Most of her friends, it might be suggested, would be busy in a world where texting is considered dull, whatsapping, Facebooking and Insta are hip and where Zumba and pilate are fun whilst conventional sports rugged.
Where most of her friends couldn’t be blamed for spending time in chic stores, someone who’d be blaming Amelia Kerr for not following the norm- the White Ferns talent being 17- then it would be Ireland.
Amelia Kerr- the baby-faced destroyer of Ireland
Cricket has seen batswomen, ball-smashers and record-breakers.
On June 13, 2018, Ireland Women’s side met a punisher.
There’s honestly no other way to describe a teenage sensation who took to batting against Ireland a tad bit seriously, nearly horse-whipping her harmless opponents that suffered another mega defeat on home soil.
The biggest gainers were the White Ferns who’ve unleashed a terrorizing bully in Amelia Kerr.
Ireland caught napping again
Against an Ireland caught napping again by New Zealand’s Women’s side, the cuddly looking teenager creamed 232 runs and remain unconquered. With a fondness of playing shots on the front foot with reserving a penchant to avoid the lust to play airy strokes, Kerr spurred New Zealand to a great new high.
Striking 2 sixes and a brilliant 32 fours, New Zealand’s Amelia Kerr- a devil for Ireland and those who are yet to play against her but have been cautioned by the world record score- lifted the bar of contemporary cricket.
No other batswoman, whether in her New Zealand side or in any contemporary unit has been credited with scoring a two hundred runs knock in ODI cricket.
The only person who managed to strike a cricketing double hundred in an ODI was former Australian cricketer Belinda Clark.
Breaking Belinda Clark’s world record score
Amelia Kerr achieved the feat 3 years before turning 20, inside 2 years of making her T20 debut and precisely in only her 10th T20 appearance.
Those who’d love math can chew on this sterling feat endlessly.
Those who seek in T20 cricket, batting mayhem would be delighted continually.
What’s most adulatory about Amelia Kerr’s sensational feat is that by hammering Ireland Women’s on way to her beastly double-ton, she’s become the only teenager in world cricket to have struck a double-century in the 50-over format.
Her 232 of just 145 balls is, overall, the third-highest individual score in the briefer template and the highest ever score by a New Zealand woman.
A special New Zealand women’s cricketer
There’s a fitting irony in her feat as well. Hailing from a country that’s produced some heroics belters of the white ball- McCullum.
Munro, Martin Guptill- the name of Amelia Kerr shall be considered in a staggeringly good-looking troika of women’s game that includes Suzie Bates, Sophie Devine and, the Wellington-based teenager.
The Kiwis, essentially, are considered to be a different pedigree of cricketing talents.
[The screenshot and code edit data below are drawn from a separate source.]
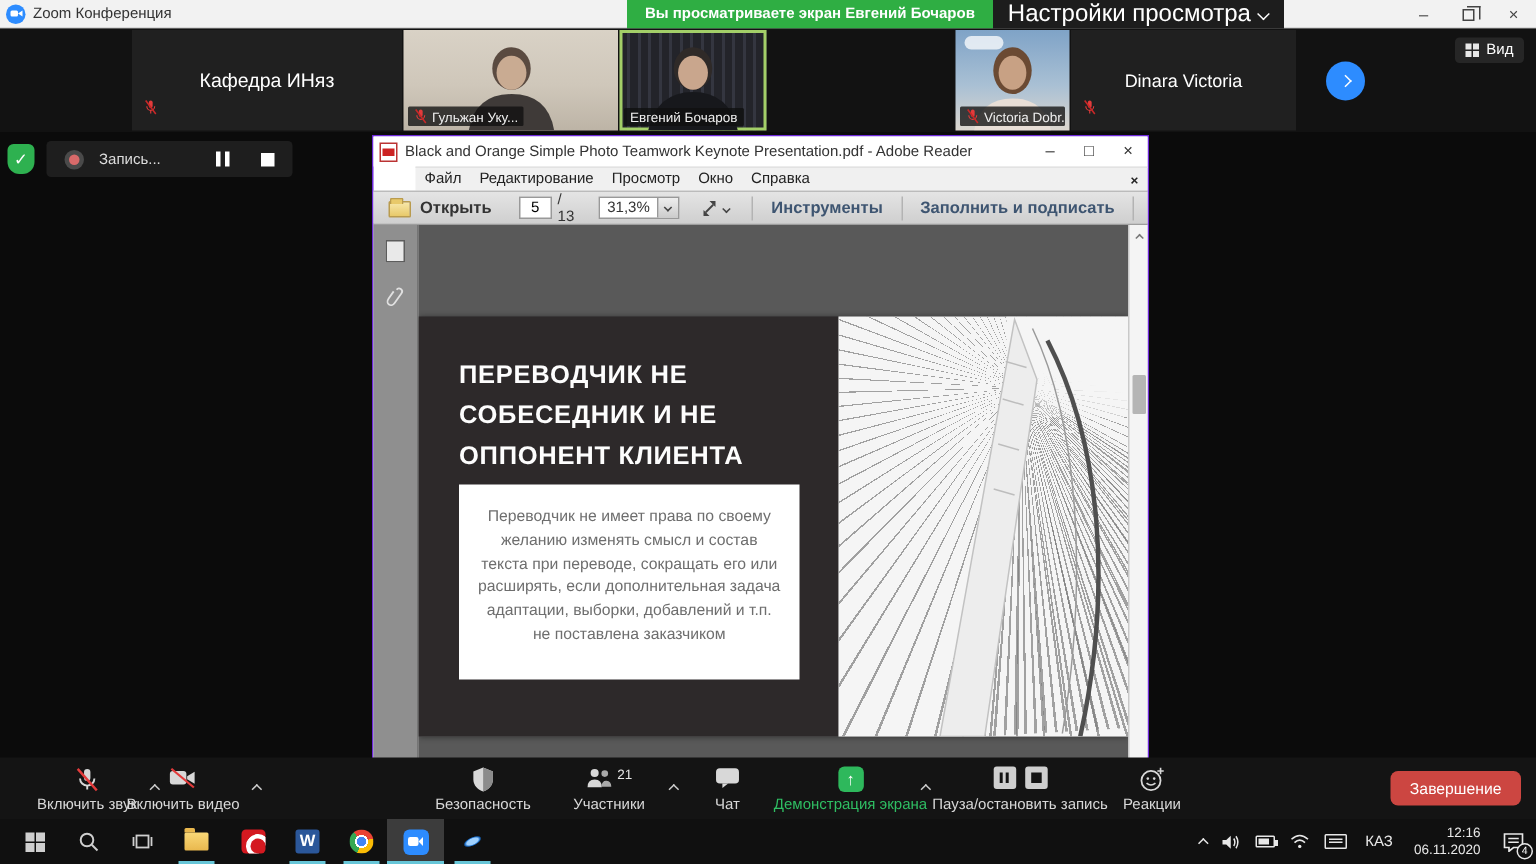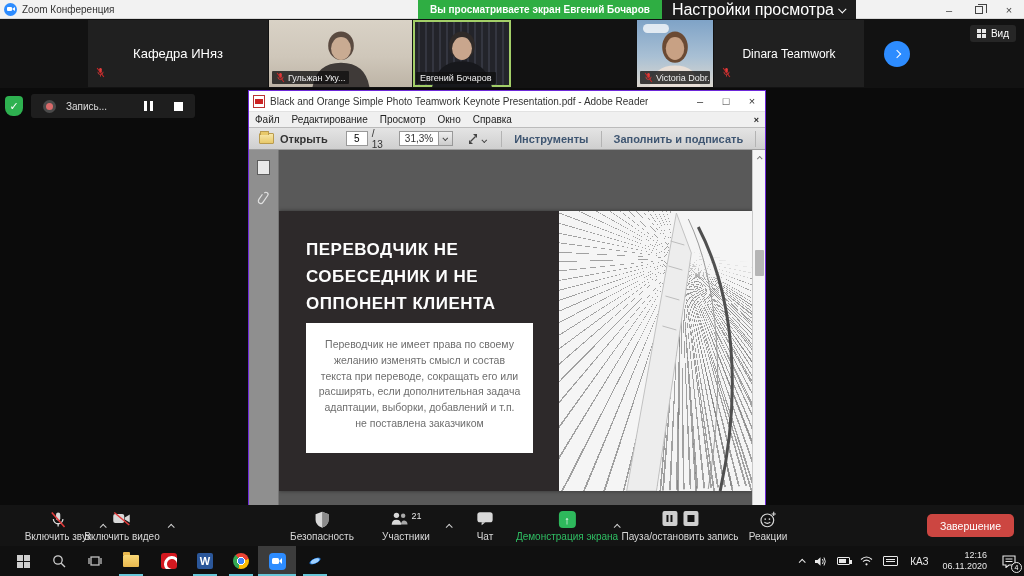--- a/index.html
+++ b/index.html
@@ -58,27 +58,27 @@
   .rec-stop { width:9px; height:9px; background:#fff; margin-left:8px; }
 
   
   .acr { position:absolute; left:248px; top:90px; width:518px; height:417px; background:#fff; border:1px solid #6d28d9; display:flex; flex-direction:column; }
   .acr-titlebar { height:20px; background:#fff; display:flex; align-items:center; flex:0 0 auto; }
   .pdf-ico { width:12px; height:13px; background:#fff; border:1px solid #b33; position:relative; margin:0 5px 0 4px; flex:0 0 auto; }
   .pdf-ico::before { content:""; position:absolute; left:1px; top:3px; right:1px; height:5px; background:#c22; }
   .acr-title { font-size:10px; color:#333; white-space:nowrap; overflow:hidden; }
   .acr-ctrls { margin-left:auto; display:flex; flex:0 0 auto; }
   .acr-ctrls .wc { width:26px; height:20px; display:flex; align-items:center; justify-content:center; color:#333; font-size:11px; }
-  .acr-menubar { height:16px; background:#f0f0f0; border-top:1px solid #e2e2e2; display:flex; align-items:center; font-size:10px; color:#222; flex:0 0 auto; }
+  .acr-menubar { height:16px; background:#f0f0f0; border-top:1px solid #e2e2e2; display:flex; align-items:center; font-size:10px; color:#222; flex:0 0 auto;margin-left:28px; }
   .menu-item { padding:0 6px; }
   .menu-x { margin-left:auto; padding:0 6px; font-weight:bold; color:#222; font-size:9px; }
   .acr-toolbar { height:23px; background:linear-gradient(180deg,#e4e4e4,#cfcfcf); border-top:1px solid #bbb; border-bottom:1px solid #9e9e9e; display:flex; align-items:center; font-size:11px; color:#333; flex:0 0 auto; overflow:hidden; }
   .folder-ico { width:15px; height:11px; background:linear-gradient(#f7e7a9,#e8c96a); border:1px solid #b99b4e; border-radius:1px; position:relative; }
   .folder-ico::before { content:""; position:absolute; left:0; top:-3px; width:7px; height:3px; background:#e8c96a; border:1px solid #b99b4e; border-bottom:none; border-radius:1px 1px 0 0; }
-  .acr-open { display:flex; align-items:flex-start; gap:6px; padding:0 10px; font-weight:bold; }
+  .acr-open { display:flex; align-items:flex-end; gap:6px; padding:0 10px; font-weight:bold; }
   .tb-sep { width:1px; height:16px; background:#aaa; margin:0 4px; }
   .page-box { width:22px; height:15px; background:#fff; border:1px solid #999; font-size:10px; text-align:center; font-family:"Liberation Sans",sans-serif; }
   .page-total { font-size:10px; margin:0 6px 0 4px; }
   .zoom-box { display:flex; align-items:center; border:1px solid #999; background:#fff; height:15px; margin-left:2px; }
   .zoom-val { font-size:10px; padding:0 5px; }
   .zoom-dd { width:14px; height:13px; border-left:1px solid #999; background:linear-gradient(#eee,#ccc); display:flex; align-items:center; justify-content:center; color:#444; }
   .zoom-dd .chev, .fit-dd .chev { width:4px; height:4px; border-width:1px; }
   .fit-btn { display:flex; align-items:center; gap:4px; padding:0 6px; }
   .acr-tabs { display:flex; margin-left:8px; height:100%; align-items:center; }
   .acr-tab { color:#3e5571; font-weight:bold; font-size:11px; padding:0 12px; border-left:1px solid #b3b3b3; height:16px; display:flex; align-items:center; white-space:nowrap; }
@@ -226,21 +226,21 @@
         <svg class="mic-red" viewBox="0 0 12 14">
             <rect x="4.3" y="1" width="3.4" height="6.5" rx="1.7" fill="#e23b3b"></rect>
             <path d="M2.5 6 a3.5 3.8 0 0 0 7 0" fill="none" stroke="#e23b3b" stroke-width="1"></path>
             <line x1="1.5" y1="1" x2="10.5" y2="13" stroke="#c92727" stroke-width="1.4"></line>
           </svg>
         <span>Victoria Dobr...</span>
       </span>
     </div>
 
     <div class="tile" style="left:714px;width:150px;">
-      <span class="tile-center-name sm">Dinara Teamwork</span>
+      <span class="tile-center-name sm">Dinara Victoria</span>
       <span class="mic-standalone">
         <svg class="mic-red" viewBox="0 0 12 14">
             <rect x="4.3" y="1" width="3.4" height="6.5" rx="1.7" fill="#e23b3b"></rect>
             <path d="M2.5 6 a3.5 3.8 0 0 0 7 0" fill="none" stroke="#e23b3b" stroke-width="1"></path>
             <line x1="6" y1="10" x2="6" y2="12.5" stroke="#e23b3b" stroke-width="1"></line>
             <line x1="1.5" y1="1" x2="10.5" y2="13" stroke="#c92727" stroke-width="1.4"></line>
           </svg>
       </span>
     </div>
Hardwired in their game isn’t a style of play that has ostentatious self-advertisement. They are masters of self-preservation. Here’s a case in reference.
McCullum quietly walked away from Test cricket having fired the fastest Test hundred by a Kiwi in a 5-day contest. He would evade limelight for months. Martin Guptill, when he butchered West Indies through his 237, made it seem ordinary. You saw no mega posters of exhibitionism on social media. Crowds didn’t gather in the city square back in Wellington or Auckland. The Mayor’s office didn’t declare an unusual day.
A few hours before, prior to bullying Ireland Women’s again, as Suzie Bates led her White Ferns to a world-record-breaking 490 (team score), the internet did not break down in celebration. Cricket fans world over, some in the wider world who treat women’s and men’s game equally did not bombard inboxes and messages through social-media memes or forwards.
What does Amelia Kerr’s feat mean to the sport?
There was hurrah, there was adulation but in dignity.
Now, that Amelia Kerr’s struck an awe-inspiring, gut-wrenching if you are an Ireland fan 232 not out, will things change?
Most of us at this moment may not even realize that the Kiwi cricketer, launching into a tyrant of sorts in taking her side to a massive 440 on the scoreboard may just have broken the glass ceiling for the women’s game.
If you were to simply scroll past the list of achievements that the women’s sphere of the contest has garnered in the aftermath of 2017 World Cup, you’d know the stature of their game is growing.
What Amelia Kerr’s 232 does is that it not only gives existing worldly talent a new milestone to chase, herself included but gives an enterprising bunch of hitters- Smriti Mandhana, Ellyse Perry, Alyssa Healy, Ashleigh Garnder, Hayley Mathews, Stafanie Taylor, Chloe Tryon and others- something to think about.
Whether this is a rude wake-up alarm to a world where the most admirable talents are those from an India or Australia can’t be said but what is pretty well-established now is that all teams will now take White Ferns even more seriously.
At this point in time, New Zealand’s Women’s side is peril nightmare to any bowling attack.
You’d battle them whilst reading an invisible disclaimer: material non-fragile, strong, capable of destruction.